Though China’s increase in defense spending should not be alarming in and of itself, Cheng points out that there is an important distinction with its military buildup. Whereas the United States has global obligations in maintaining international order and sustaining trade, China’s efforts are centered primarily on countering U.S. influence:
Thus, China can asymmetrically commit its resources against only a portion of the U.S. military and, in the event of a crisis, would likely try to defeat the U.S. in detail.
What should be of concern, then, is that the Chinese Communist Party appears to be increasingly asserting itself against its neighbors, whether it is expanding its forces opposite Taiwan or making claims of sovereignty over the South and East China Seas. In this regard, the People’s Liberation Army is a tool, rather than the agent, for China’s growing antagonism with so many of its neighbors.

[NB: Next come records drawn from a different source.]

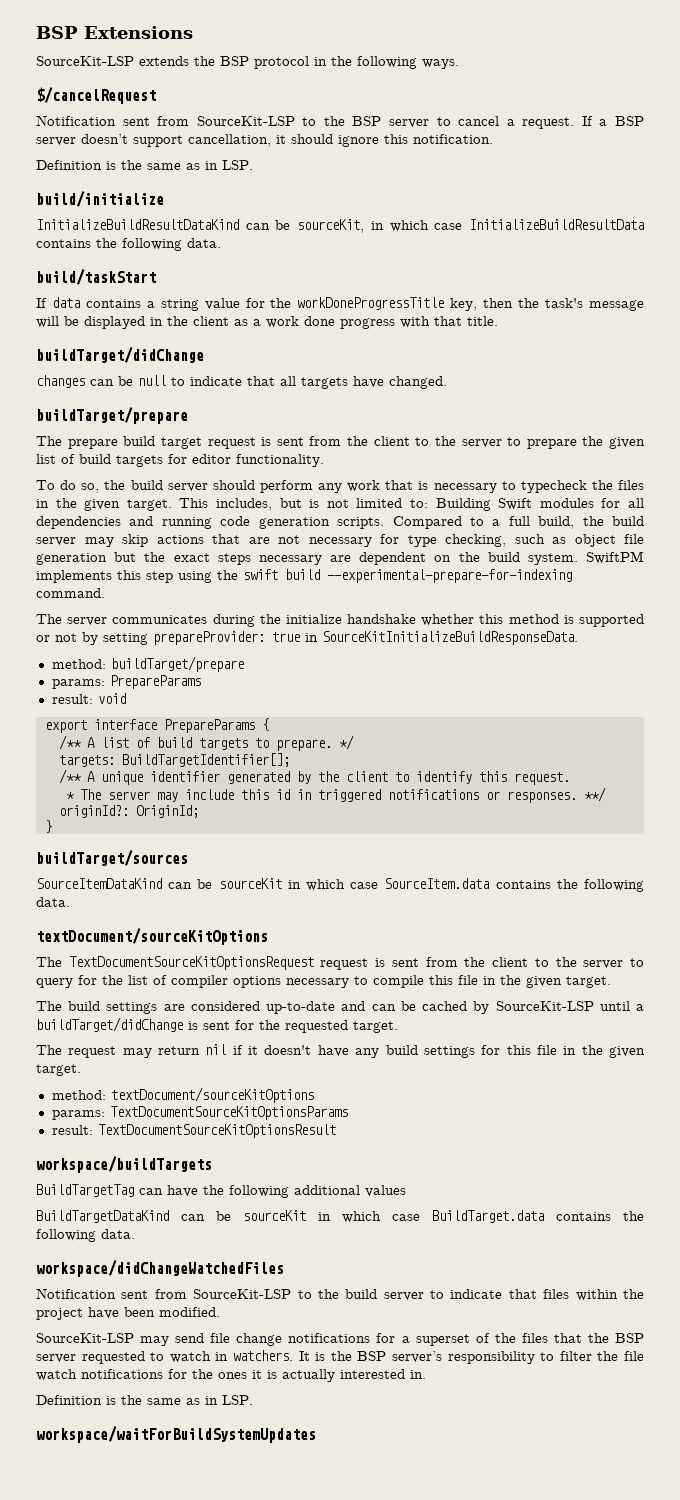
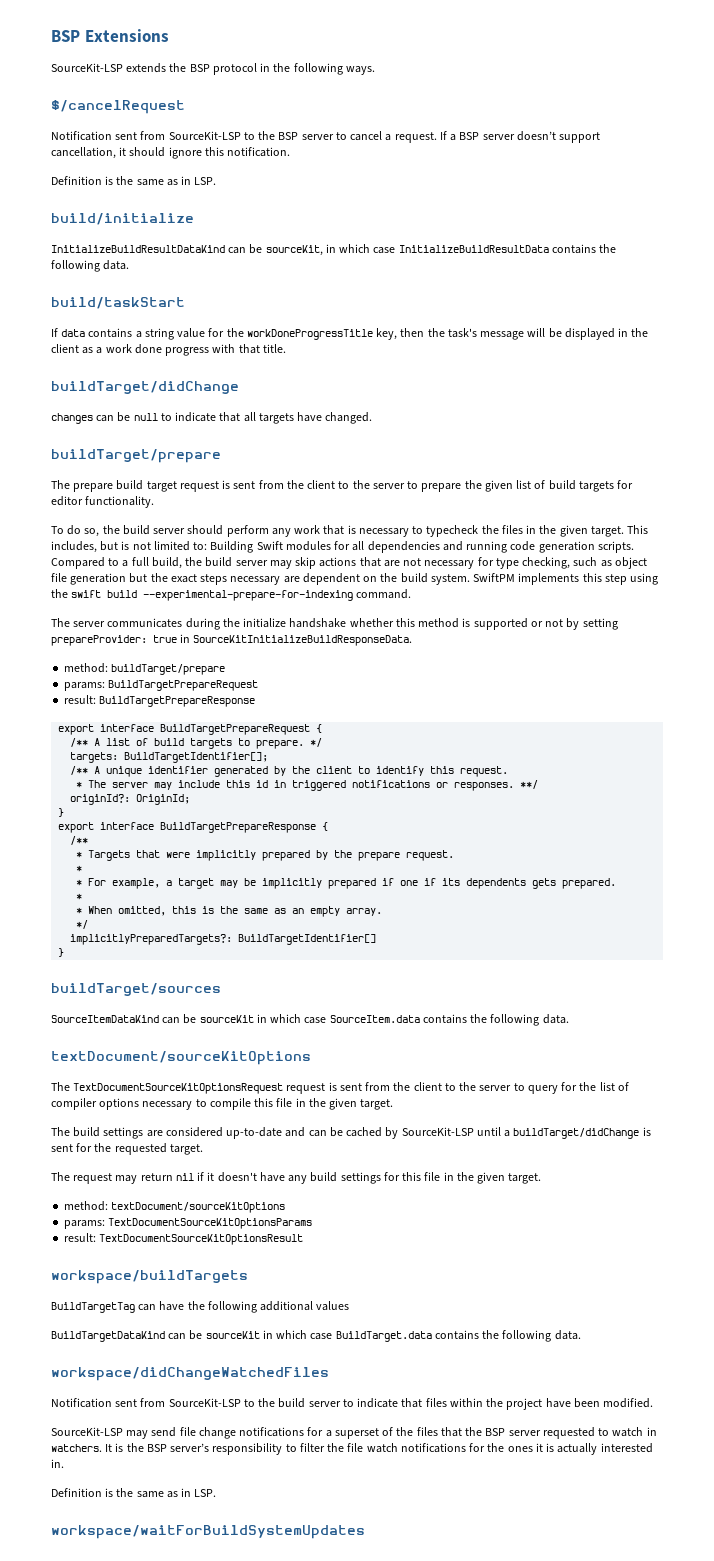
- params: PrepareParams
- result: void
- export interface PrepareParams {
+ params: BuildTargetPrepareRequest
+ result: BuildTargetPrepareResponse
+ export interface BuildTargetPrepareRequest {
+ export interface BuildTargetPrepareResponse {
+ /**
+ * Targets that were implicitly prepared by the prepare request.
+ *
+ * For example, a target may be implicitly prepared if one if its dependents gets prepared.
+ *
+ * When omitted, this is the same as an empty array.
+ */
+ implicitlyPreparedTargets?: BuildTargetIdentifier[]
+ }

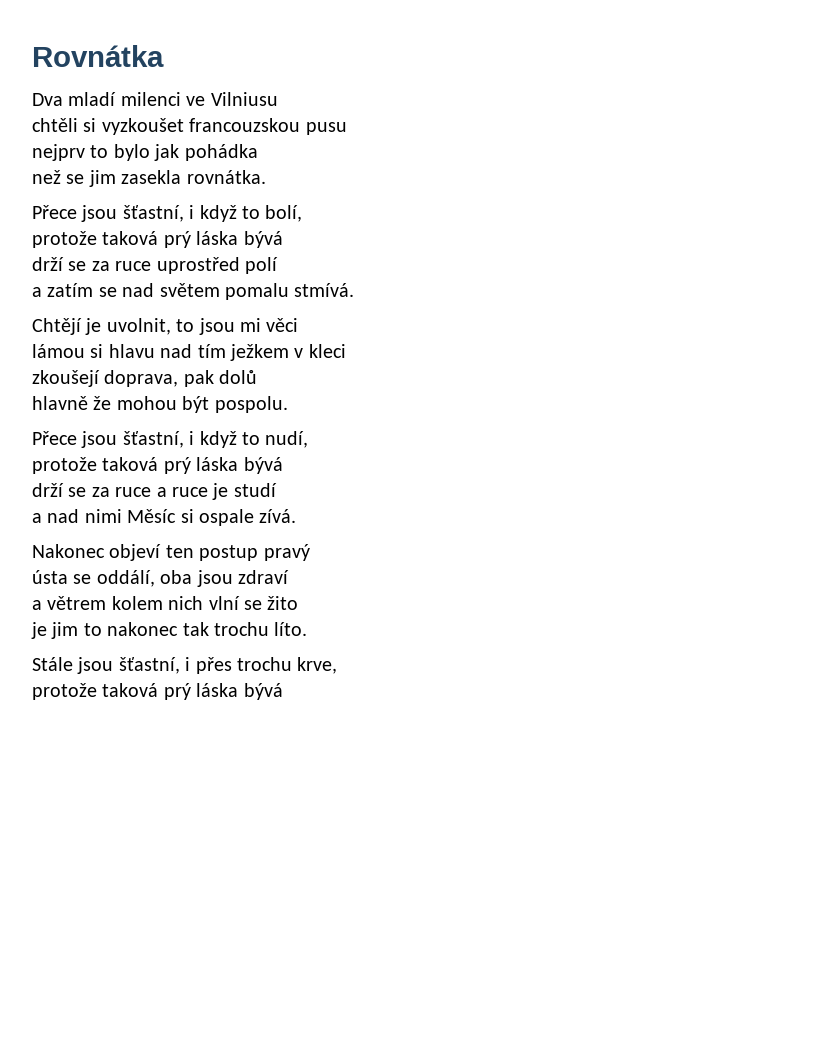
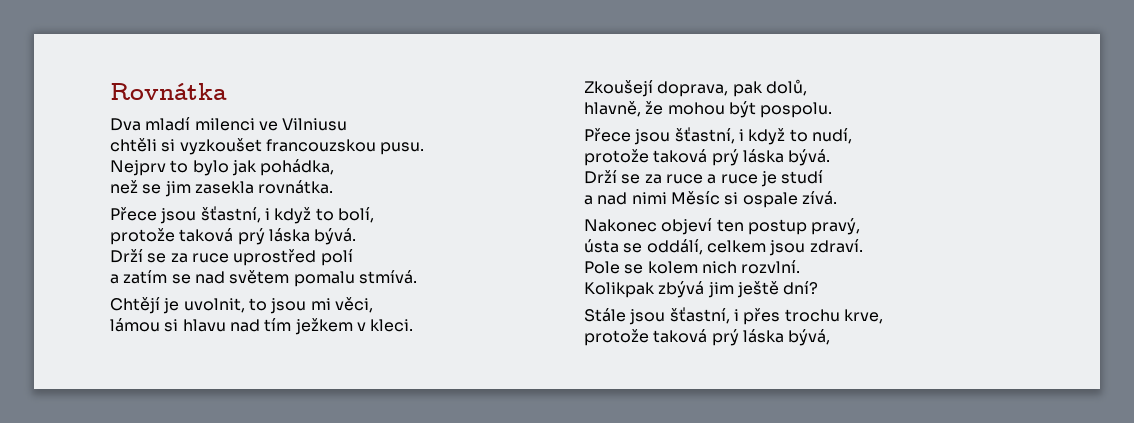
- chtěli si vyzkoušet francouzskou pusu
- nejprv to bylo jak pohádka
+ chtěli si vyzkoušet francouzskou pusu.
+ Nejprv to bylo jak pohádka,
  Přece jsou šťastní, i když to bolí,
- protože taková prý láska bývá
- drží se za ruce uprostřed polí
+ protože taková prý láska bývá.
+ Drží se za ruce uprostřed polí
- Chtějí je uvolnit, to jsou mi věci
+ Chtějí je uvolnit, to jsou mi věci,
- lámou si hlavu nad tím ježkem v kleci
- zkoušejí doprava, pak dolů
- hlavně že mohou být pospolu.
+ lámou si hlavu nad tím ježkem v kleci.
+ Zkoušejí doprava, pak dolů,
+ hlavně, že mohou být pospolu.
  Přece jsou šťastní, i když to nudí,
- protože taková prý láska bývá
- drží se za ruce a ruce je studí
+ protože taková prý láska bývá.
+ Drží se za ruce a ruce je studí
- Nakonec objeví ten postup pravý
+ Nakonec objeví ten postup pravý,
- ústa se oddálí, oba jsou zdraví
- a větrem kolem nich vlní se žito
- je jim to nakonec tak trochu líto.
+ ústa se oddálí, celkem jsou zdraví.
+ Pole se kolem nich rozvlní.
+ Kolikpak zbývá jim ještě dní?
  Stále jsou šťastní, i přes trochu krve,
- protože taková prý láska bývá
+ protože taková prý láska bývá,

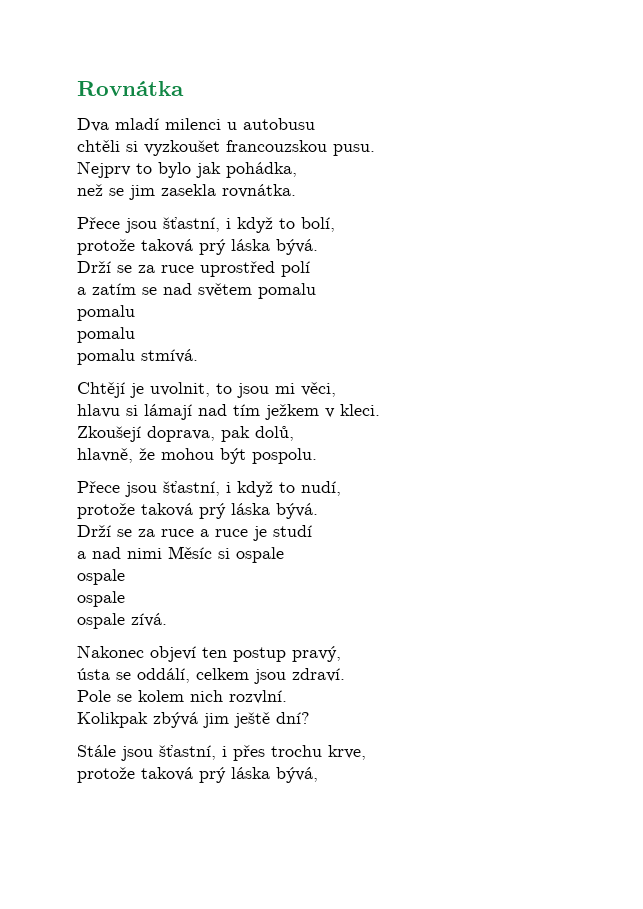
- Dva mladí milenci ve Vilniusu
+ Dva mladí milenci u autobusu
- a zatím se nad světem pomalu stmívá.
+ a zatím se nad světem pomalu
+ pomalu
+ pomalu
+ pomalu stmívá.
- lámou si hlavu nad tím ježkem v kleci.
+ hlavu si lámají nad tím ježkem v kleci.
- a nad nimi Měsíc si ospale zívá.
+ a nad nimi Měsíc si ospale
+ ospale
+ ospale
+ ospale zívá.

All in all, China’s actions should be a cause for concern, particularly given the United States’ interests and alliances in the region. While China is rising and its military is growing stronger, the Obama Administration is hamstringing America’s forces, voluntarily demoting the military’s importance in the budget and degrading its capabilities to that of a hollow force, unable to meet its global obligations. A strong military inspires respect abroad, while a weak one invites aggression. If America is to secure its independence, it must maintain a military capable of keeping that promise.